LU factorization of a complex upper Hessenberg matrix H

Purpose

  To compute an LU factorization of a complex n-by-n upper
  Hessenberg matrix H using partial pivoting with row interchanges.

      SUBROUTINE MB02SZ( N, H, LDH, IPIV, INFO )
C     .. Scalar Arguments ..
      INTEGER           INFO, LDH, N
C     .. Array Arguments ..
      INTEGER           IPIV(*)
      COMPLEX*16        H(LDH,*)

Input/Output Parameters

  N       (input) INTEGER
          The order of the matrix H.  N >= 0.

  H       (input/output) COMPLEX*16 array, dimension (LDH,N)
          On entry, the n-by-n upper Hessenberg matrix to be
          factored.
          On exit, the factors L and U from the factorization
          H = P*L*U; the unit diagonal elements of L are not stored,
          and L is lower bidiagonal.

  LDH     INTEGER
          The leading dimension of the array H.  LDH >= max(1,N).

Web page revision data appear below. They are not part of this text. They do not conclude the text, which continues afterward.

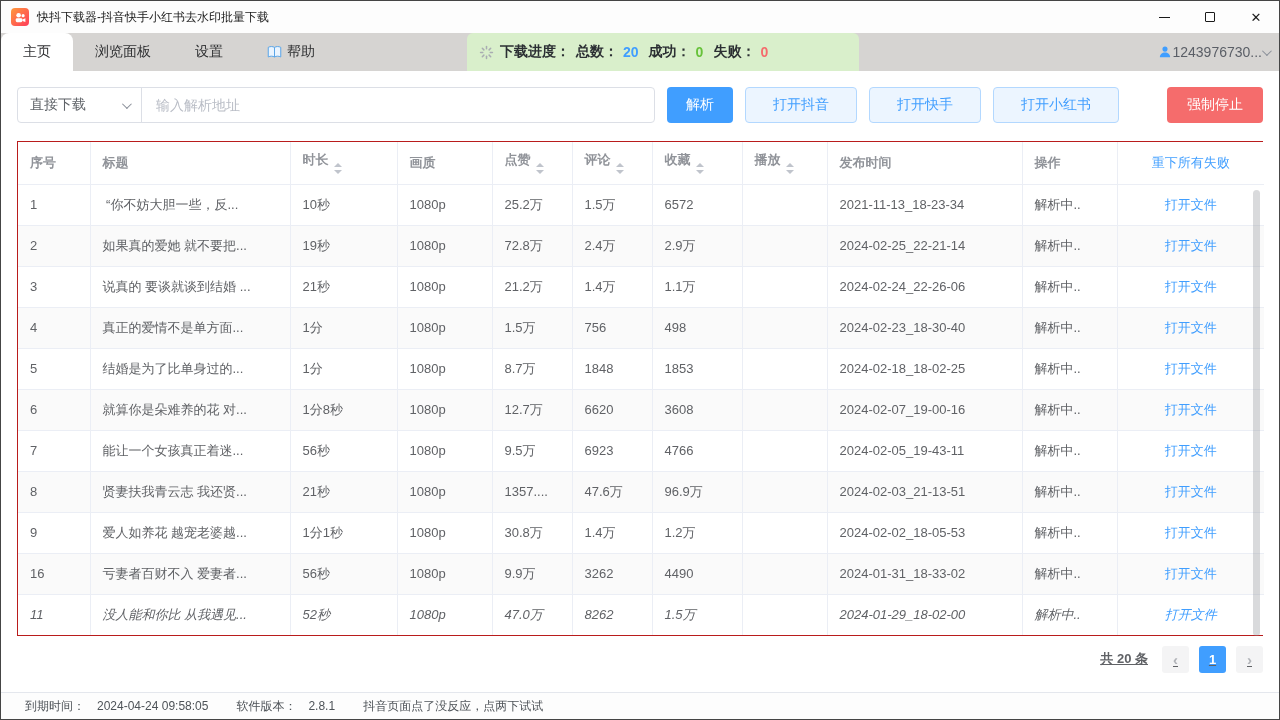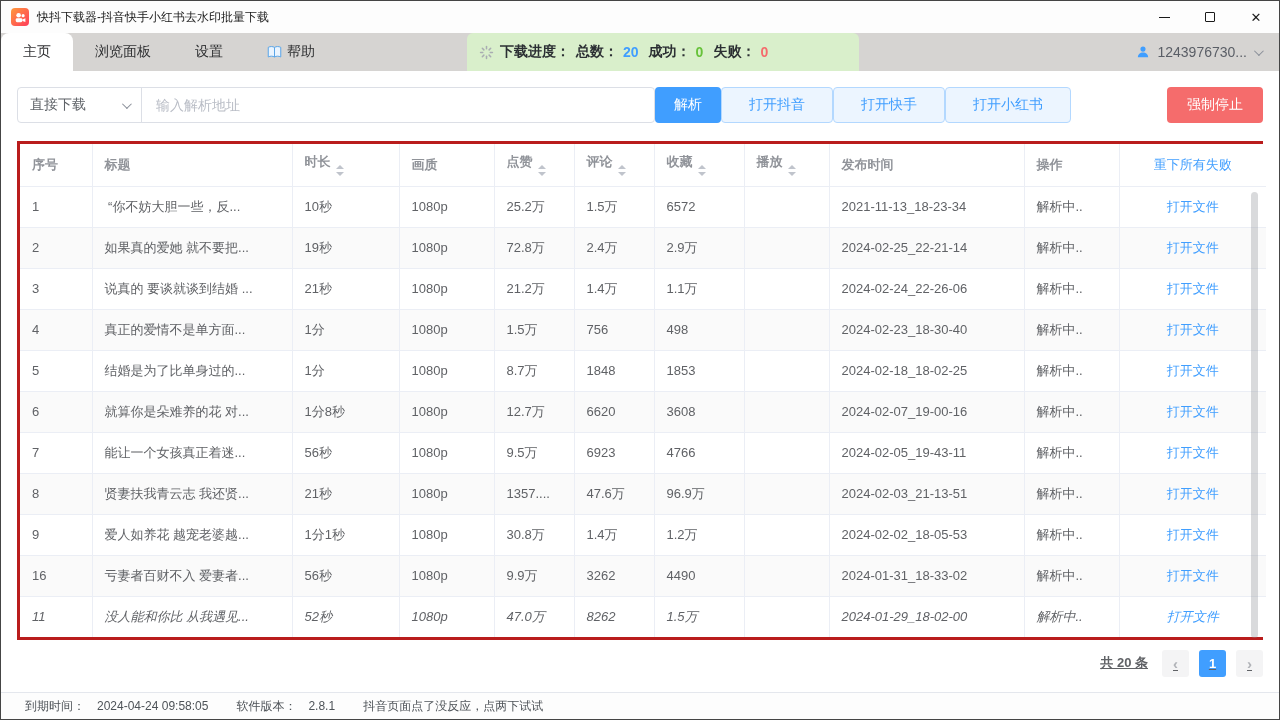--- a/index.html
+++ b/index.html
@@ -26,39 +26,39 @@
   .tabbar{ height:38px; flex:none; background:#d6d4d2; display:flex; align-items:stretch; }
   .tab{ display:flex; align-items:center; gap:5px; padding:0 22px; font-size:14px; color:#303133; }
   .tab.active{ background:#fff; border-radius:8px 8px 0 0; }
   .progress-pill{ margin-left:130px; width:392px; flex:none; background:#d9efcb; border-radius:6px 6px 0 0;
     display:flex; align-items:center; padding:0 12px; font-size:14px; font-weight:bold; color:#2b2f33; }
   .progress-pill .lbl{ margin-left:6px; }
   .progress-pill .val{ margin-left:5px; margin-right:4px; }
   .v-total{ color:#409eff; }
   .v-success{ color:#67c23a; }
   .v-fail{ color:#f56c6c; }
-  .user-area{ margin-left:auto; display:flex; align-items:center; gap:7px; padding-right:18px; font-size:14px; color:#5f6putCharAt368; color:#5a5e66; }
+  .user-area{ margin-left:auto; display:flex; align-items:center; padding-right:10px; font-size:14px; color:#5f6putCharAt368; color:#5a5e66; }
   .chev-down{ width:7px; height:7px; border-right:1.5px solid #8a8f99; border-bottom:1.5px solid #8a8f99;
     transform:rotate(45deg) translateY(-2px); display:inline-block; }
   
-  .toolbar{ display:flex; align-items:center; margin:16px 16px 18px 16px; flex:none; }
+  .toolbar{ display:flex; align-items:center; margin:16px 16px 18px 16px; gap:12px; flex:none; }
   .input-group{ width:638px; height:36px; border:1px solid #dcdfe6; border-radius:4px; background:#fff;
     display:flex; align-items:center; flex:none; }
   .mode-select{ width:124px; height:100%; display:flex; align-items:center; justify-content:space-between;
     padding:0 12px; border-right:1px solid #dcdfe6; color:#5f6368; font-size:14px; flex:none; }
   .url-input{ flex:1; min-width:0; height:100%; border:none; outline:none; background:transparent;
     font-size:14px; padding:0 14px; color:#606266; font-family:"Liberation Sans",sans-serif; }
   .url-input::placeholder{ color:#b9bdc6; }
   .btn{ height:36px; border-radius:4px; font-size:14px; display:flex; align-items:center; justify-content:center;
     border:1px solid transparent; white-space:nowrap; }
   .btn-primary{ background:#409eff; color:#fff; padding:0 18px; }
   .btn-plain{ background:#ecf5ff; color:#409eff; border-color:#b3d8ff; padding:0 27px; }
   .btn-danger{ background:#f56c6c; color:#fff; padding:0 19px; margin-left:auto; }
   
-  .table-card{ margin:0 16px; border:3px solid #b91c1c; position:relative; flex:none; background:#4c1d95; }
+  .table-card{ margin:0 16px; border:1px solid #b91c1c; position:relative; flex:none; background:#4c1d95; }
   table{ width:100%; border-collapse:collapse; table-layout:fixed; font-size:13px; }
   th{ height:42px; color:#909399; font-weight:bold; text-align:left; padding:0 12px;
     border-bottom:1px solid #ebeef5; border-right:1px solid #ebeef5; background:#fff; overflow:hidden; white-space:nowrap; }
   td{ height:41px; color:#606266; padding:0 12px; border-bottom:1px solid #ebeef5; border-right:1px solid #ebeef5;
     overflow:hidden; white-space:nowrap; background:#fff; }
   th:last-child, td:last-child{ border-right:none; }
   tbody tr:nth-child(even) td{ background:#fafafa; }
   tbody tr:last-child td{ border-bottom:none;font-style:italic; }
   .th-redownload{ color:#409eff; font-weight:normal; text-align:center; }
   .td-open_file{ text-align:center; }

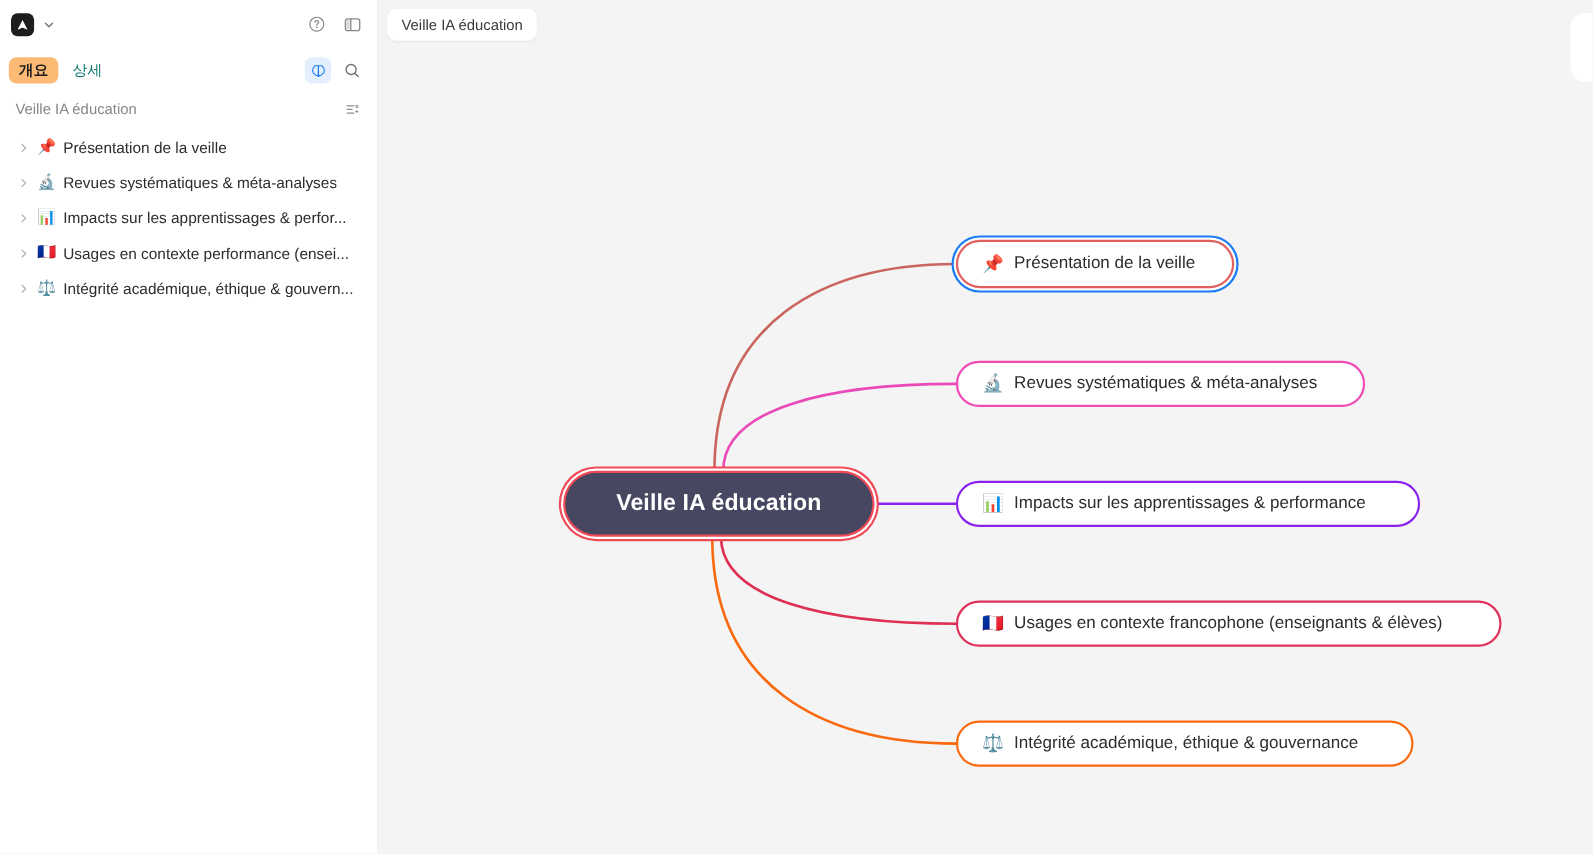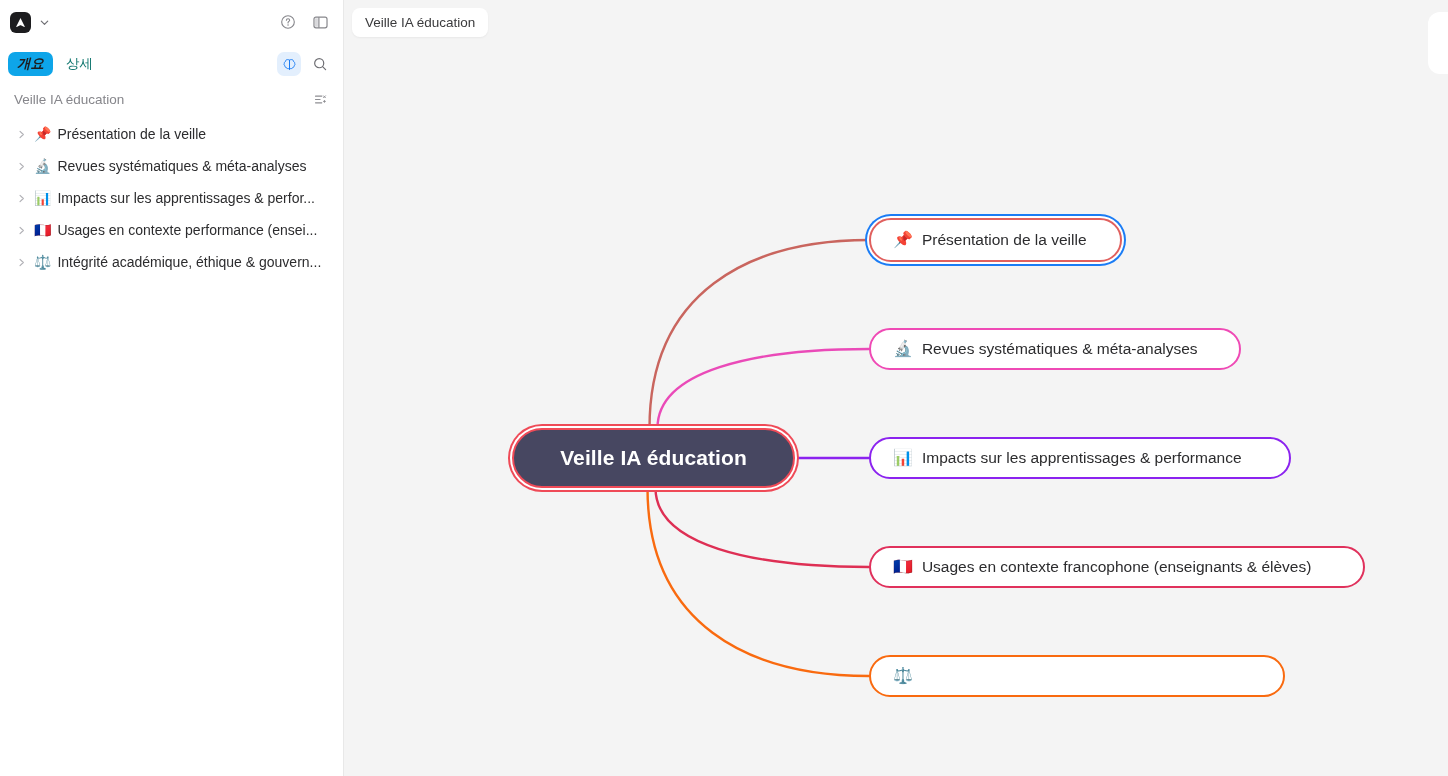--- a/index.html
+++ b/index.html
@@ -37,21 +37,21 @@
   }
 
   .sb-tabs {
     height: 40px; display: flex; align-items: center;
     padding: 0 12px 0 8px; gap: 4px;
   }
   .seg {
     font-size: 13.5px; padding: 3px 9px; border-radius: 7px;
     color: #0f766e; cursor: pointer; line-height: 1.3;
   }
-  .seg.active { background: #0ea5e9; color: #1d1d1f; font-weight: 600; font-style: italic; }
+  .seg.active { background: #fdba74; color: #1d1d1f; font-weight: 600; }
   .sb-tabs-right { margin-left: auto; display: flex; align-items: center; gap: 8px; }
   .brain-btn {
     width: 24px; height: 24px; border-radius: 7px; background: #e3effd;
     display: flex; align-items: center; justify-content: center; cursor: pointer;
   }
 
   .sb-doc-header {
     height: 30px; display: flex; align-items: center;
     padding: 0 12px 0 14px;
   }
@@ -265,16 +265,17 @@
     <div class="node" id="node-2" style="left: 525px; top: 437px; width: 422px; height: 42px; border-color: rgb(139, 35, 239);">
       <span class="n-emoji">📊</span>
       <span class="n-label">Impacts sur les apprentissages &amp; performance</span>
     </div>
     <div class="node" id="node-3" style="left: 525px; top: 546px; width: 496px; height: 42px; border-color: rgb(224, 49, 92);">
       <span class="n-emoji">🇫🇷</span>
       <span class="n-label">Usages en contexte francophone (enseignants &amp; élèves)</span>
     </div>
     <div class="node" id="node-4" style="left: 525px; top: 655px; width: 416px; height: 42px; border-color: rgb(249, 106, 15);">
       <span class="n-emoji">⚖️</span>
+      <span class="n-label">Intégrité académique, éthique &amp; gouvernance</span>
     </div>
 
   </main>
 </div>
 
 </body></html>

  IPIV    (output) INTEGER array, dimension (N)
          The pivot indices; for 1 <= i <= N, row i of the matrix
          was interchanged with row IPIV(i).

  INFO    INTEGER
          = 0:  successful exit;
          < 0:  if INFO = -i, the i-th argument had an illegal
                value;
          > 0:  if INFO = i, U(i,i) is exactly zero. The
                factorization has been completed, but the factor U
                is exactly singular, and division by zero will occur
                if it is used to solve a system of equations.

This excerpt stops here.